- Italian: Quando gli uomini armarono la clava e... con le donne fecero din don
- Directed by: Bruno Corbucci
- Screenplay by: Fabio Pittorru Massimo Felisatti
- Starring: Antonio Sabàto Sr. Aldo Giuffrè Vittorio Caprioli Elio Pandolfi
- Cinematography: Fausto Zuccoli
- Edited by: Vincenzo Tomassi
- Music by: Giancarlo Chiaramello
- Release date: 1971;
- Country: Italy
- Language: Italian

= When Men Carried Clubs and Women Played Ding-Dong =

When Men Carried Clubs and Women Played Ding-Dong (Quando gli uomini armarono la clava e... con le donne fecero din don) is a 1971 film directed by Bruno Corbucci.

== Plot ==
While two prehistoric tribes are fighting against each other, Listra, a woman, is trying to persuade her 'husband' not to join the war.

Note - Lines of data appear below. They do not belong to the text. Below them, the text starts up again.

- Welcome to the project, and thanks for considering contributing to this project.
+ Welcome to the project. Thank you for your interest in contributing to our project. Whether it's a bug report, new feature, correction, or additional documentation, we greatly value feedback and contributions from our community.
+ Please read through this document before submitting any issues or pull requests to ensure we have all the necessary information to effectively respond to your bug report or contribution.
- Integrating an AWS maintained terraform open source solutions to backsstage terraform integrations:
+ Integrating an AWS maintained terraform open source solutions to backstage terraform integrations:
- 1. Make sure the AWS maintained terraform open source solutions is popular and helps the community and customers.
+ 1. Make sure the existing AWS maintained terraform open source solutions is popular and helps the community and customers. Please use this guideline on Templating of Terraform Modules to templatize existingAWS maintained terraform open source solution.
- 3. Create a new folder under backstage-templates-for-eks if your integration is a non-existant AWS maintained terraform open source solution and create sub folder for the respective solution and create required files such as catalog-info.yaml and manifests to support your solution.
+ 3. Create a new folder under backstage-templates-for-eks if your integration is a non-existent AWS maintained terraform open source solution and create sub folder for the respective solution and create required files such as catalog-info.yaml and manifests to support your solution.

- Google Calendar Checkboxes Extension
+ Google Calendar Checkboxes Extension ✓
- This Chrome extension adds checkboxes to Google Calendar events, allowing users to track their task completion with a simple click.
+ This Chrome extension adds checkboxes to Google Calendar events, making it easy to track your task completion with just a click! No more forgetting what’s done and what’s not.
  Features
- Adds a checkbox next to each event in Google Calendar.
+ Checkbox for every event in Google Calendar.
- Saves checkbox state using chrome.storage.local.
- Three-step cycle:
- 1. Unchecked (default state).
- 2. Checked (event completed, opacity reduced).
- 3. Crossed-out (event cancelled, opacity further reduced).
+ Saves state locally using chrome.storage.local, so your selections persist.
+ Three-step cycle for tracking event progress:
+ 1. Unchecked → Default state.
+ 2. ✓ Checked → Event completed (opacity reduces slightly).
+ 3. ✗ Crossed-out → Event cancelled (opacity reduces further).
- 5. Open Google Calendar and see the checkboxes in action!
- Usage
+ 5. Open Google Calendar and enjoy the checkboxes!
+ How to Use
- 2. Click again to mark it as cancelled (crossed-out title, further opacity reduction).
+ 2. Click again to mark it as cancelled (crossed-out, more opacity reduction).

In order to achieve the same goal with their respective partners, the women of the tribe start a sex strike.

== Cast ==
- Antonio Sabato as Ari
- Aldo Giuffré as Gott
- Vittorio Caprioli as Gran Profe
- Nadia Cassini as Listra
- Howard Ross as Maci
- Elio Pandolfi as Lonno
- Lucretia Love as Lella
- Pia Giancaro as Bea
- Gisela Hahn as Sissi
- Elio Crovetto as the referee
- Valeria Fabrizi as the referee's wife
- Sandro Dori as Gork
- Vittorio Congia as Sunk
- Gerry Bruno as Runt
- Patrizia Adiutori as Lulla
- Ria De Simone as Malle
- Barbara Pignaton as Mella
- Enzo Maggio as Big Chief
- Mimmo Poli as Non
- Bruna Beani as Lep
- Annabella Incontrera as a prehistoric woman

== Production ==
The story is a free adaptation in Prehistoric times of two comedies by Aristophanes, Lysistrata and Women at the Thesmophoria
The film was shot between Tor San Lorenzo and Tor Caldera, in the Lazio region, a location usually chosen by Corbucci and other directors for Spaghetti westerns.

== Critical response ==
A contemporary review in the "Segnalazioni Cinematografiche” saw in it
a comedy with extremely poor ideas, and that relies upon the lowest kind of comic expedients.
A retrospective review of the English dubbed DVD version distributed by Cheezy Flicks states: "It's not particularly well dubbed, not particularly sexy, and not even nearly as funny as it seems to want to be. However, if you're into low-budget B-movies or you have some weird caveman fetish, then this could very well be the film for you" while a review of the 2003 DVD released by Something Weird Video finds that "As moviemaking, this is very basic stuff. Most of the film is shot on exterior sets of fairly well-dressed tribal camps. The lighting is basic and the 'scope screen allows directors Corbucci and Campanile to play the action loose. There aren't any special effects, and the actual content of the film is basically 30 hairy guys and sexy gals running around on some barren real estate. Ding Dong wants to be funny rather than outright sexy. There's enough nudity to go around, but most of the soft sex scenes cut away from the action, just as older films did. There's a gay 'interior decorator' typed caveman on hand for some cheap digs. If one is deeply into stupid comedy, there might be a laugh here. (...) The picture is just a big curiosity."